With an array of intriguing and accessible books coming out, there's no excuse not to be reading about economics. The 'Enlightened Economist,' Diane Coyle, recommends the best economics books that hit the shelves this past year.
Just starting with a general question about this list of the best economics books of 2017: are they accessible for someone who’s trying to learn more about economics, who maybe isn’t an economist?
Yes. They’re all books I’ve reviewed on my blog and they’re deliberately not technical. The books are always accessible to general readers.
So your blog is a good place to find out more about these and other economics books?
Anything that I read, no matter when it was published, if it’s not a technical book I’ll do a review. So, I don’t know how many I do a year but it’s more than these five.
What kind of books are you looking for when you’re reviewing economics books?
It’s a little bit random. Some of the publishers send me books they think I’ll be interested in. Some are things I pick up myself. Some are things I find in second-hand shops. They tend to be around my own interests. I’m not a macroeconomist, so I look at very few books about general things like, ‘Where’s the world economy going?’ ‘What causes financial crises?’ That’s just not my territory. They’re much more about markets and technology and all the more applied issues.
Where, some people would argue, economics, as a subject, is at its strongest.
Well, I’m one of those people. I don’t think we know very much about macroeconomics, really. I think this is a growing consensus, because the ESRC for example, the Economics and Social Research Council, has funded what’s called a Rebuilding Macroeconomics network to try to bring in some completely different kinds of ideas into macroeconomics. This is all partly the legacy of the financial crisis, when it was the macro people who were in the firing line for not having predicted what was going to happen.

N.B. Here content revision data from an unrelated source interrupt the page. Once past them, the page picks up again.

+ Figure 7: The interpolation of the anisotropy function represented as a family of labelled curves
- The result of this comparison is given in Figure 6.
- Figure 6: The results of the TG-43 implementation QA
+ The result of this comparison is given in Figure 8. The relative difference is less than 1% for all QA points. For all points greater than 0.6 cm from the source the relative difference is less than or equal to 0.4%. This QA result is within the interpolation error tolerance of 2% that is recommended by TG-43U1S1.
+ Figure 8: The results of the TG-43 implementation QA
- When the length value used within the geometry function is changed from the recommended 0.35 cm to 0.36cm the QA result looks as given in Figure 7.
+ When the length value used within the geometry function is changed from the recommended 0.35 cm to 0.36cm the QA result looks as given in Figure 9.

But I think even before that, many people like me felt that macro—that big picture stuff about how the economy works—had backed itself into a dead end. It was very much based on extremely unrealistic, what they call ‘microfounded’ models. So you make some assumptions about rational behaviour by individuals and aggregate that up. That seems to iron out all the actual features of real economies.
“I believe economics is much more like one of the historical sciences—like geology, like evolutionary biology”

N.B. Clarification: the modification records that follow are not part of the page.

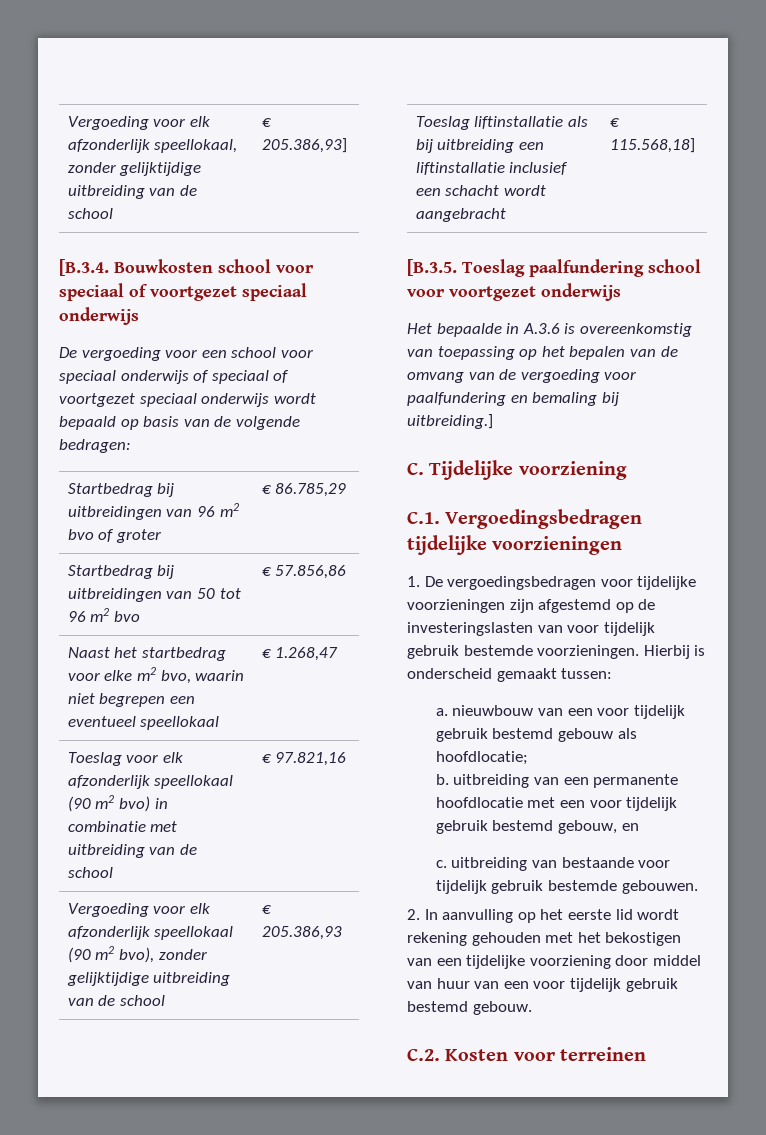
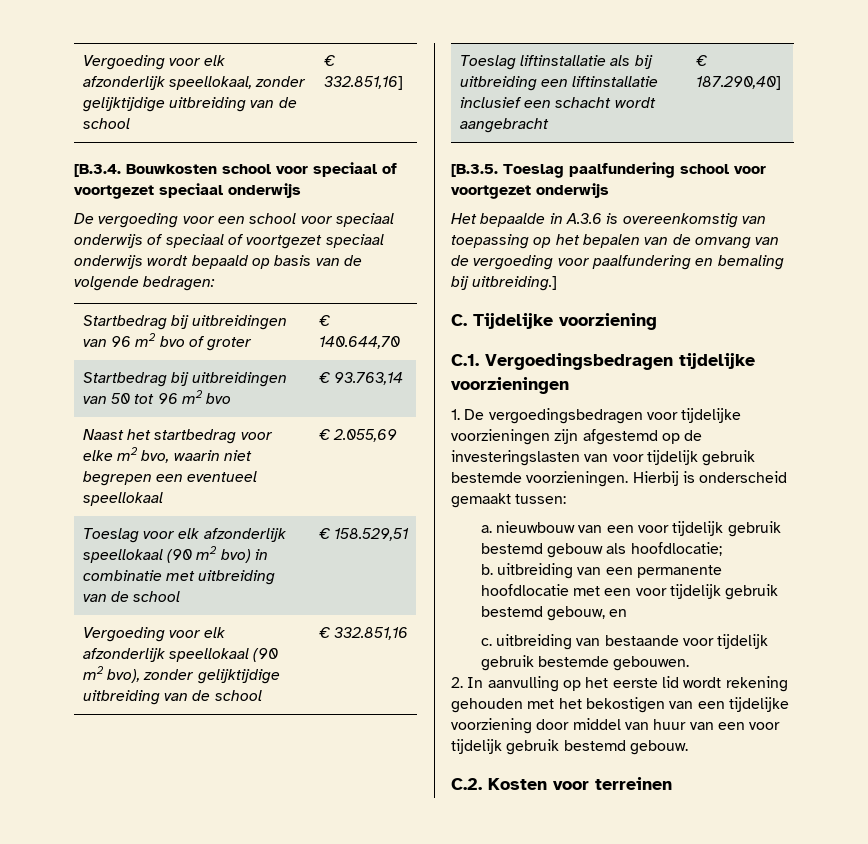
- Vergoeding voor elk afzonderlijk speellokaal, zonder gelijktijdige uitbreiding van de school | € 205.386,93]
+ Vergoeding voor elk afzonderlijk speellokaal, zonder gelijktijdige uitbreiding van de school | € 332.851,16]
- Startbedrag bij uitbreidingen van 96 m2 bvo of groter | € 86.785,29
+ Startbedrag bij uitbreidingen van 96 m2 bvo of groter | € 140.644,70
- Startbedrag bij uitbreidingen van 50 tot 96 m2 bvo | € 57.856,86
+ Startbedrag bij uitbreidingen van 50 tot 96 m2 bvo | € 93.763,14
- Naast het startbedrag voor elke m2 bvo, waarin niet begrepen een eventueel speellokaal | € 1.268,47
+ Naast het startbedrag voor elke m2 bvo, waarin niet begrepen een eventueel speellokaal | € 2.055,69
- Toeslag voor elk afzonderlijk speellokaal (90 m2 bvo) in combinatie met uitbreiding van de school | € 97.821,16
+ Toeslag voor elk afzonderlijk speellokaal (90 m2 bvo) in combinatie met uitbreiding van de school | € 158.529,51
- Vergoeding voor elk afzonderlijk speellokaal (90 m2 bvo), zonder gelijktijdige uitbreiding van de school | € 205.386,93
+ Vergoeding voor elk afzonderlijk speellokaal (90 m2 bvo), zonder gelijktijdige uitbreiding van de school | € 332.851,16
- Toeslag liftinstallatie als bij uitbreiding een liftinstallatie inclusief een schacht wordt aangebracht | € 115.568,18]
+ Toeslag liftinstallatie als bij uitbreiding een liftinstallatie inclusief een schacht wordt aangebracht | € 187.290,40]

So, before the crisis, very few macro models included banks or still less, shadow banks and hedge funds. Clearly you can’t understand the financialized modern economy without looking at that kind of thing.
So let’s go through these books you’ve chosen as the best economics books of 2017. Let’s start with your favourite, the one that ultimately won the 2017 Enlightened Economics Prize. This is by the French economist and Nobel Prize winner Jean Tirole, and it’s called Economics for the Common Good.
Jean Tirole wrote this book after he won his Nobel Prize in 2014 because, he said, people kept coming up to him and saying, ‘ Tell us what it’s all about!’ For the first time, he felt that he ought to write a book that was accessible to people who wanted to learn from him. His own specialty is industrial organisation in either regulated markets (like electricity) or digital markets (like the digital platforms). But the book ranges much more widely than that.
The first half of the book is about what economists do, the state of the subject, what kinds of things we do know about and what kinds of things we need to be cautious in claiming anything about. It describes how you do economic research and how he’s done his own research; the sort of structures—so that people can get a bit of an understanding about how reward systems in universities work and therefore why people do the kind of research they do.
The second half of the book is topics. He discusses everything from the Euro crisis, climate change and environmental economics to the issues close to his own heart like how you regulate better and how the electricity market works.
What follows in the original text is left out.